RTCred is not subject to HIPAA. We are not a covered entity and we are not a business associate of any covered entity. We do not collect, store, transmit, or process patient information or protected health information (PHI), and the Service is not designed for that purpose. The data we hold is staff credential information — licenses, certifications, fit-test results, and immunization records that you upload as part of your own employment file — not clinical data about patients.

3. How we use your information

  • To run the Service: show you your credentials, track expiration dates, generate compliance reports.
  • To send reminders by email and (if you opt in) SMS at 90, 60, 30, and 7 days before a credential expires.
  • To let your department manager (if you belong to one with an active subscription) see whether your credentials are current — but never the underlying documents themselves without your consent.
  • To keep the audit log required by accreditation bodies.
  • To respond to support requests.
  • To detect abuse and protect the Service.

We do not use your information to train AI models, sell advertising, or build profiles for resale.

4. Legal bases for processing

For users in jurisdictions that require this disclosure (such as the EEA, UK, and California), we process your information on the following bases: performance of the contract between you and us (running the Service), legitimate interest in operating and securing the Service, your consent (for SMS reminders specifically), and compliance with legal obligations.

5. Who we share information with (service providers)

We share information only with vendors who process it on our behalf and only as needed to run the Service. Each is a "service provider" under California law and a "processor" under comparable privacy laws, contractually bound to protect your data and use it only for the purposes we specify. Categories of personal information disclosed to each are noted inline below.

  • Supabase — database, authentication, file storage. Categories disclosed: account data, credential records, uploaded documents, audit logs. Hosted in the United States.
  • Vercel — application hosting and content delivery. Categories disclosed: usage and technical data (IP, user agent), in transit while you use the Service. Hosted in the United States.
  • Resend — sending transactional emails (sign-in links, expiration reminders, account notices). Categories disclosed: email address, name, credential type and expiration date as they appear in the email body.
  • Twilio — sending SMS reminders and verifying phone numbers, only when you opt in. Categories disclosed: mobile phone number, SMS message body, verification code metadata. Twilio also retains opt-in/opt-out timestamp evidence on our behalf.
  • Inngest — running scheduled background jobs (the daily expiration scan). Categories disclosed:internal record identifiers; no human-readable PII is sent to Inngest's payload by design.
  • Stripe — processing payments for department subscriptions. Categories disclosed: billing contact, last four digits of payment card, transaction amounts. Stripe handles full card data directly; we never see or store full card numbers.

If your department subscribes to RTCred, your manager and any designated assistant managers can see the metadata of your credentials (type, expiration, current/expiring/expired status) and whether reminders are being acknowledged. They cannot view documents you have not explicitly shared, and they lose access automatically when you leave the department.

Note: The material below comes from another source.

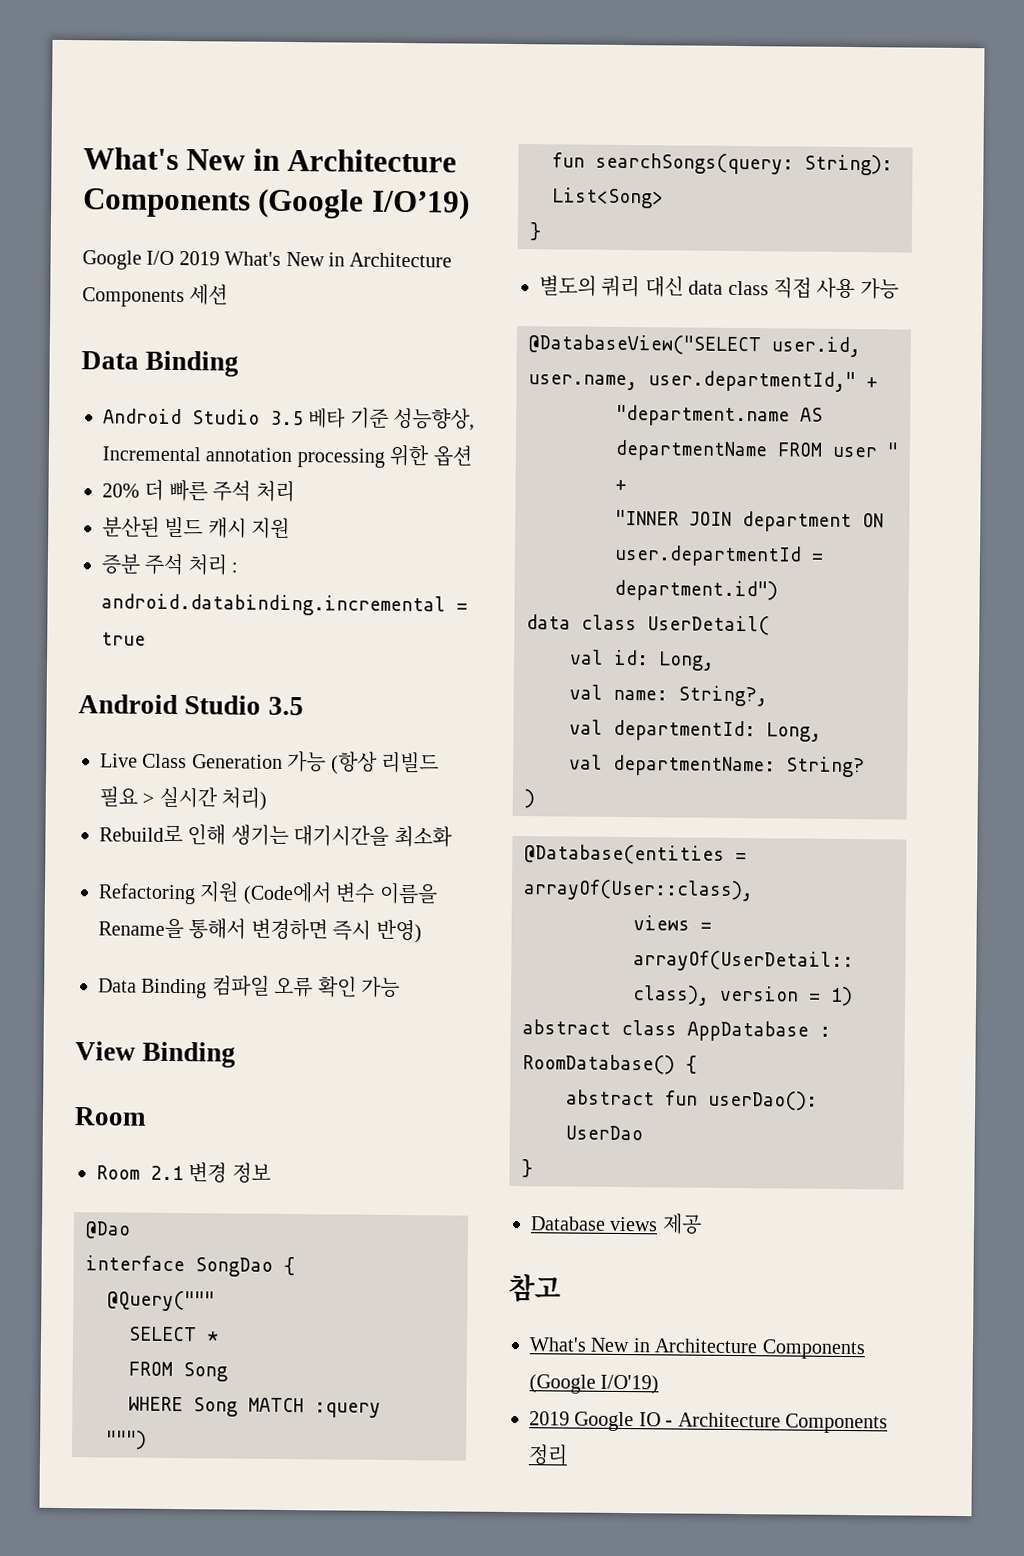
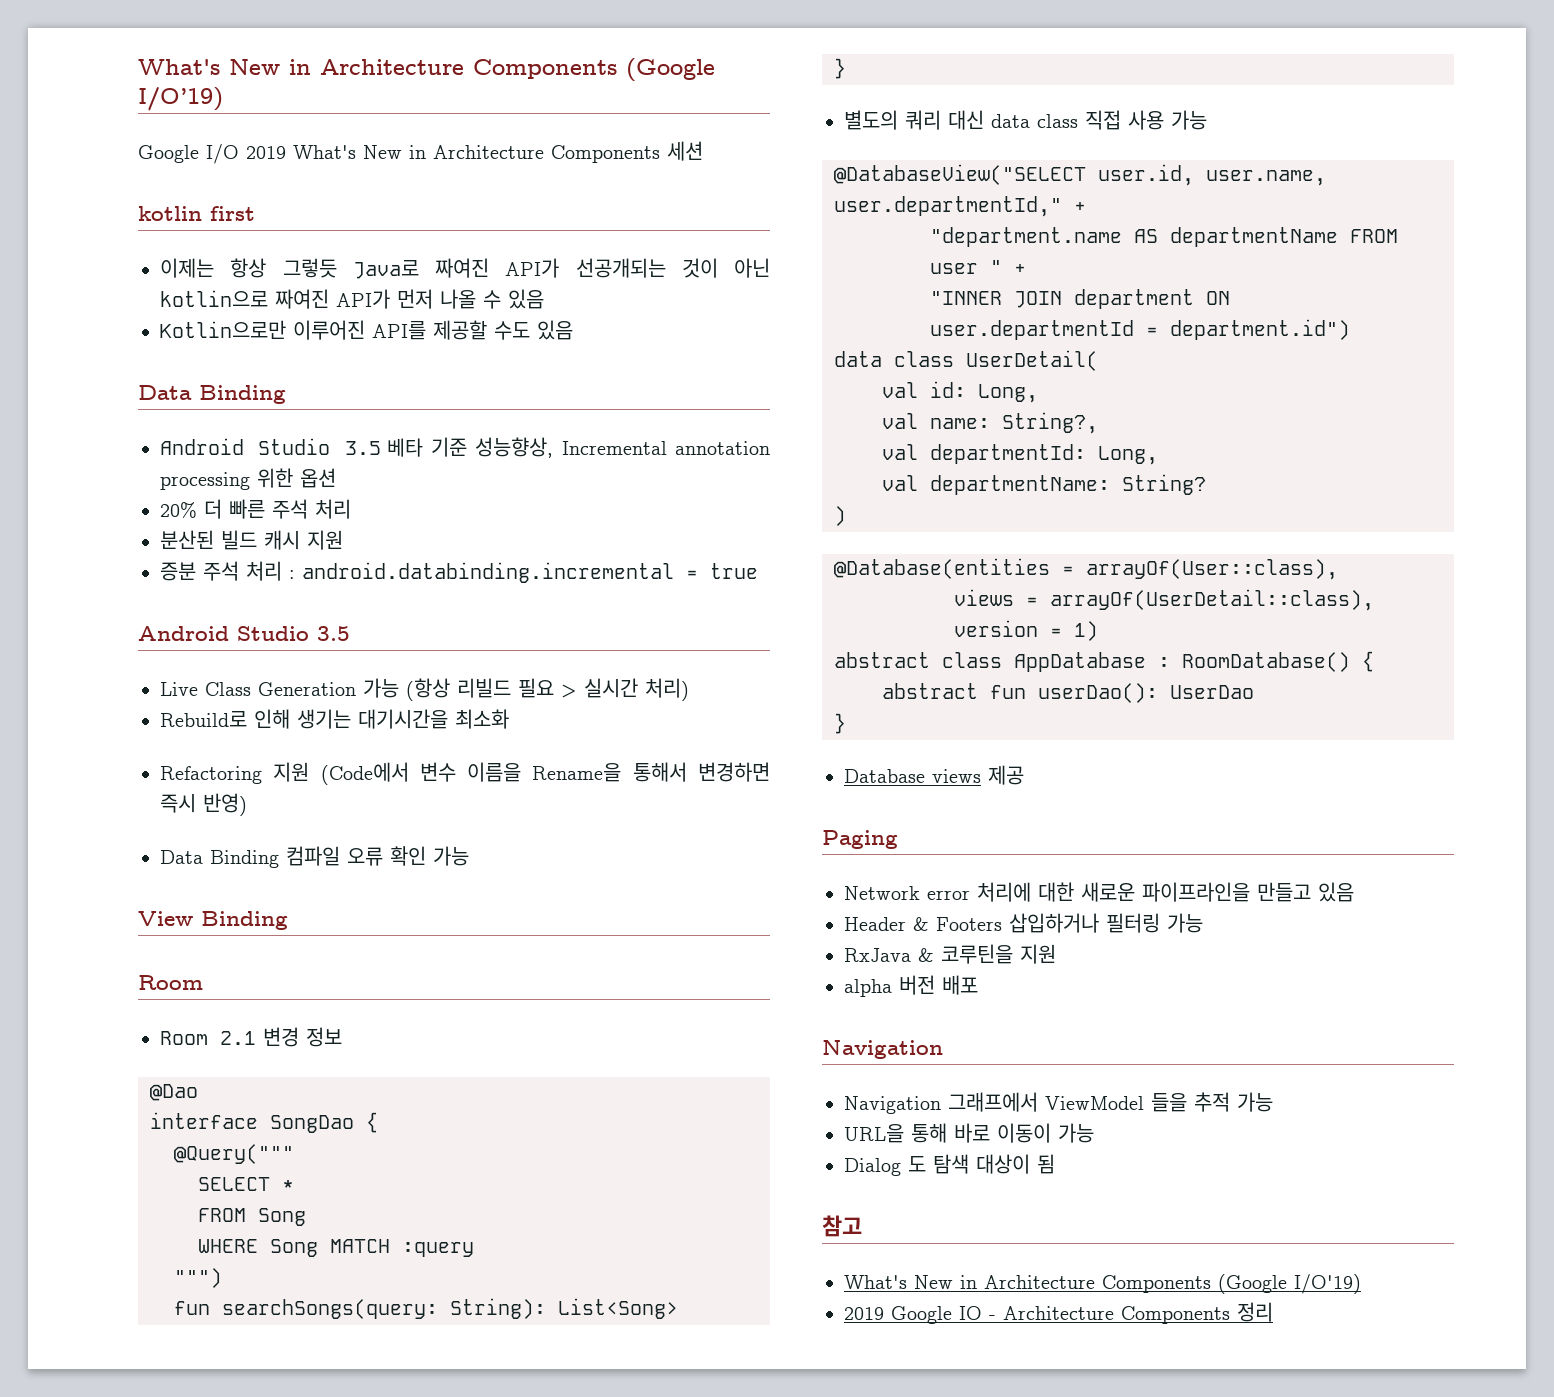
(229, 295) none -> [138,206,255,221] [160,258,770,279] [160,289,544,309] [160,320,573,340] // kotlin first // 이제는 항상 그렇듯 Java로 짜여진 API가 선공개되는 것이 아닌 kotlin으로 짜여진 API가 먼저 나올 수 있음 // Kotlin으로만 이루어진 API를 제공할 수도 있음
(702, 1224) none -> [822,830,898,849] [844,882,1354,902] [844,913,1203,933] [844,944,1056,964] [844,975,978,997] [822,1040,943,1059] [844,1092,1273,1114] [844,1123,1094,1143] [844,1154,1055,1176] // Paging // Network error 처리에 대한 새로운 파이프라인을 만들고 있음 // Header & Footers 삽입하거나 필터링 가능 // RxJava & 코루틴을 지원 // alpha 버전 배포 // Navigation // Navigation 그래프에서 ViewModel 들을 추적 가능 // URL을 통해 바로 이동이 가능 // Dialog 도 탐색 대상이 됨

We may also disclose information when legally required (subpoena, court order, law enforcement request) and will, where lawful, notify you before doing so. If we are ever acquired or merged, your information may transfer to the acquiring entity, but they will be bound by this policy or its successor.

6. SMS-specific terms

SMS reminders are entirely optional and disabled by default. You must verify your phone number and explicitly opt in from the Settings page before any SMS will be sent. By providing your phone number and opting into the SMS program, you consent to receive recurring credential-expiration reminders from RTCred at the phone number you provide.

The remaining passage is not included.